90 dakika sonunda bizi son zamanlarda hiç olmadığı kadar mutlu eden karşılaşma oldu. son dakikalarda onyekuru'nun deparını izlerken, saracchi'nin topu rakibinden söküp alışını görürken yüzümde sadece salak bir tebessüm vardı. son zamanlardaki sancılı futbolumuzu düşünecek olursak hiç alışkın olmadığımız bir rahatlıktı bu.
maçın başında hakem arda kardeşler, marcao-epuranu pozisyonunu var'dan izlerken "yok artık buna da penaltı çalmaz" heralde diye aklımdan geçirirken bir yandan da emindim penaltı çalacağına. maalesef de çaldı fakat bu pozisyona penaltı vermen için artniyetli olmanız gerek, buna kimsenin itirazının olmaması lazım. neyse ki her şeyimiz, canımız muslera guilano'nun kötü penaltısını kurtardı ve bizi oyunda tuttu.
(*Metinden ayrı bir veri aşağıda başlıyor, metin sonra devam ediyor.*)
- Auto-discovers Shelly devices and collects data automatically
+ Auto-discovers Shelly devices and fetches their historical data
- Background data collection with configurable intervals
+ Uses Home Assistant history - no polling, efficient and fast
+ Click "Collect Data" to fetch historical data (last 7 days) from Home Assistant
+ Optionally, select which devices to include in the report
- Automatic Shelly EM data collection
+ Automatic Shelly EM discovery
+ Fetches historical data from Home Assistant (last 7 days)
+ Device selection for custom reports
ilk yarıyı 0-0 bitirip stresi ikinci yarıya taşımamızı engelleyen ise donk ve ayağından çıkardığı muhteşem muz orta oldu. ona orta demek bile hakaret olur çünkü onyekuru'nun kafasına pas attı resmen.
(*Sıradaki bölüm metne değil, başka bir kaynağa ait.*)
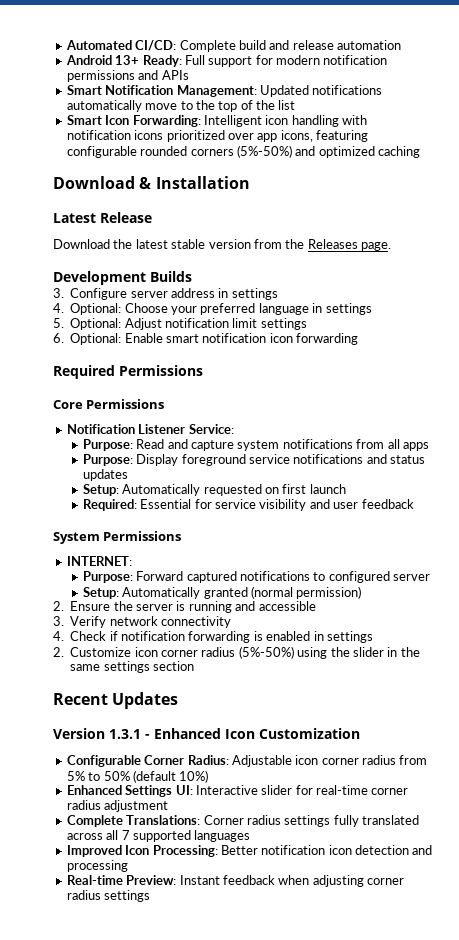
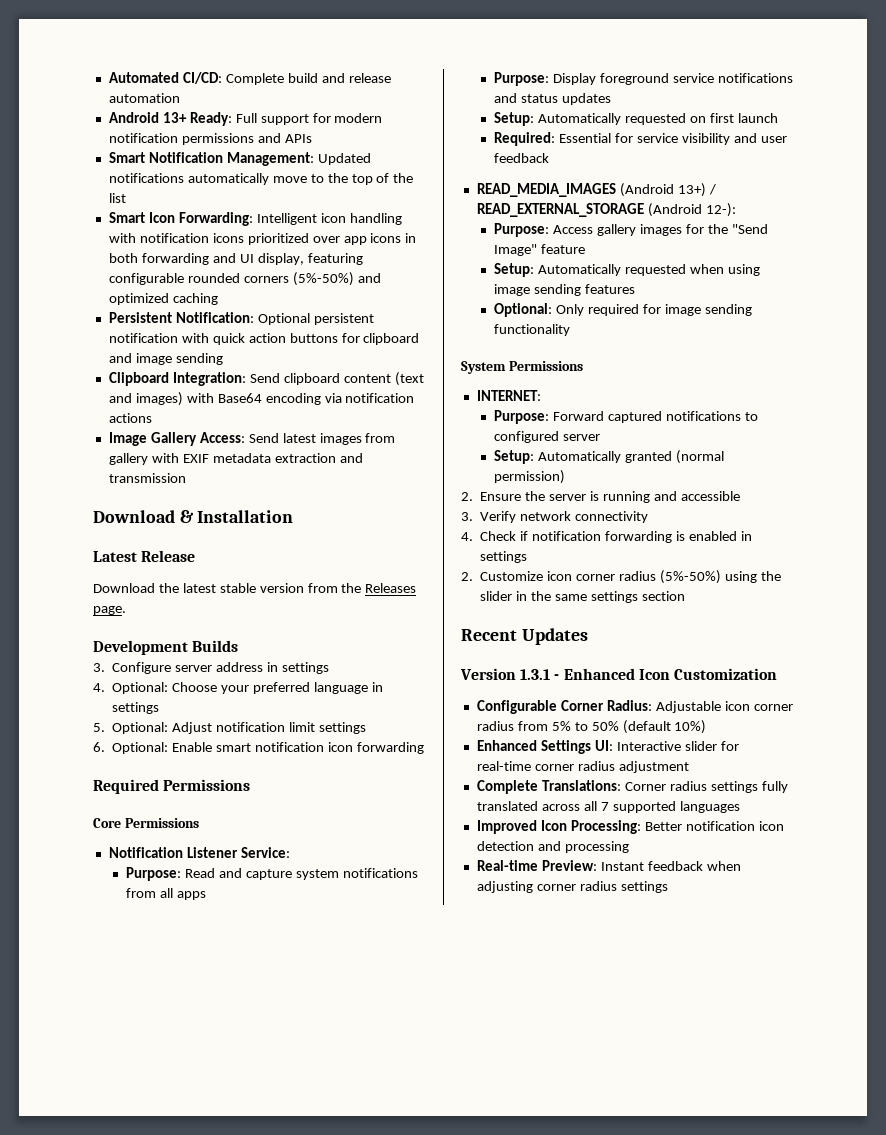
- Smart Icon Forwarding: Intelligent icon handling with notification icons prioritized over app icons, featuring configurable rounded corners (5%-50%) and optimized caching
+ Smart Icon Forwarding: Intelligent icon handling with notification icons prioritized over app icons in both forwarding and UI display, featuring configurable rounded corners (5%-50%) and optimized caching
+ Persistent Notification: Optional persistent notification with quick action buttons for clipboard and image sending
+ Clipboard Integration: Send clipboard content (text and images) with Base64 encoding via notification actions
+ Image Gallery Access: Send latest images from gallery with EXIF metadata extraction and transmission
+ READ_MEDIA_IMAGES (Android 13+) / READ_EXTERNAL_STORAGE (Android 12-):
+ Purpose: Access gallery images for the "Send Image" feature
+ Setup: Automatically requested when using image sending features
+ Optional: Only required for image sending functionality

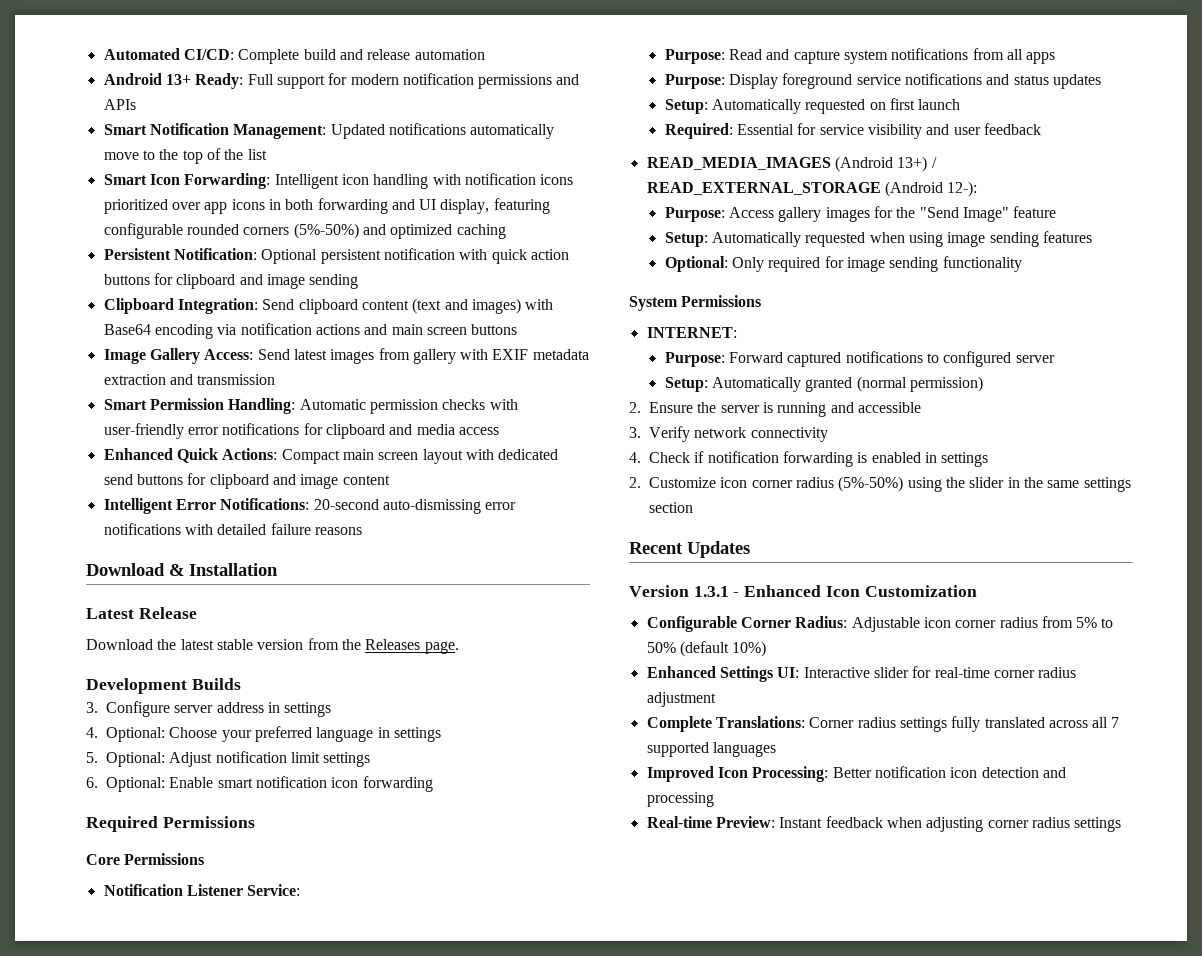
- Clipboard Integration: Send clipboard content (text and images) with Base64 encoding via notification actions
+ Clipboard Integration: Send clipboard content (text and images) with Base64 encoding via notification actions and main screen buttons
+ Smart Permission Handling: Automatic permission checks with user-friendly error notifications for clipboard and media access
+ Enhanced Quick Actions: Compact main screen layout with dedicated send buttons for clipboard and image content
+ Intelligent Error Notifications: 20-second auto-dismissing error notifications with detailed failure reasons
2. yarıda ise ilk yarıya göre çok daha rahat, özgüvenli ve istekli oynadık. başakşehir daha az kapandığı için 3. bölgede de daha fazla boş alan bulduk haliyle. derbi öncesi bu 3 puan, üstelik ayağa kalkmaya çalışan başakşehir'e karşı fevkaladenin fevkinde oldu.